Assignment – From the first line to the last, print the records exactly.

*** Begin section ***

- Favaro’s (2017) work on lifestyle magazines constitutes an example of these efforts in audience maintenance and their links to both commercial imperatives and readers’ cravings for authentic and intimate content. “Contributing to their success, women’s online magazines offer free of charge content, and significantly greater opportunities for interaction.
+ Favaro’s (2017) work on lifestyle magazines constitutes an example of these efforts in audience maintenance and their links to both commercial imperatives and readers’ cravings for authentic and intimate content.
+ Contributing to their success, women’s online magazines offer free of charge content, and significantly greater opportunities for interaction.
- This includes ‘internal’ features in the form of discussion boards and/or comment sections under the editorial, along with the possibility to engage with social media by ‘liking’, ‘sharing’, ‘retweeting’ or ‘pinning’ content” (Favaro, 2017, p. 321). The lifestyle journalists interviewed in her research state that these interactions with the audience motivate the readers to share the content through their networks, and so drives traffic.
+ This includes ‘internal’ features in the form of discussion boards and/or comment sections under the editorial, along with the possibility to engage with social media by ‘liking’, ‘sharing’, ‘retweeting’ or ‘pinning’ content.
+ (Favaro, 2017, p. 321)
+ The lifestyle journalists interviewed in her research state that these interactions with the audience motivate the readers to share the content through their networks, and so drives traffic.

*** End section ***

Your response –
- Favaro’s (2017) work on lifestyle magazines constitutes an example of these efforts in audience maintenance and their links to both commercial imperatives and readers’ cravings for authentic and intimate content. “Contributing to their success, women’s online magazines offer free of charge content, and significantly greater opportunities for interaction.
+ Favaro’s (2017) work on lifestyle magazines constitutes an example of these efforts in audience maintenance and their links to both commercial imperatives and readers’ cravings for authentic and intimate content.
+ Contributing to their success, women’s online magazines offer free of charge content, and significantly greater opportunities for interaction.
- This includes ‘internal’ features in the form of discussion boards and/or comment sections under the editorial, along with the possibility to engage with social media by ‘liking’, ‘sharing’, ‘retweeting’ or ‘pinning’ content” (Favaro, 2017, p. 321). The lifestyle journalists interviewed in her research state that these interactions with the audience motivate the readers to share the content through their networks, and so drives traffic.
+ This includes ‘internal’ features in the form of discussion boards and/or comment sections under the editorial, along with the possibility to engage with social media by ‘liking’, ‘sharing’, ‘retweeting’ or ‘pinning’ content.
+ (Favaro, 2017, p. 321)
+ The lifestyle journalists interviewed in her research state that these interactions with the audience motivate the readers to share the content through their networks, and so drives traffic.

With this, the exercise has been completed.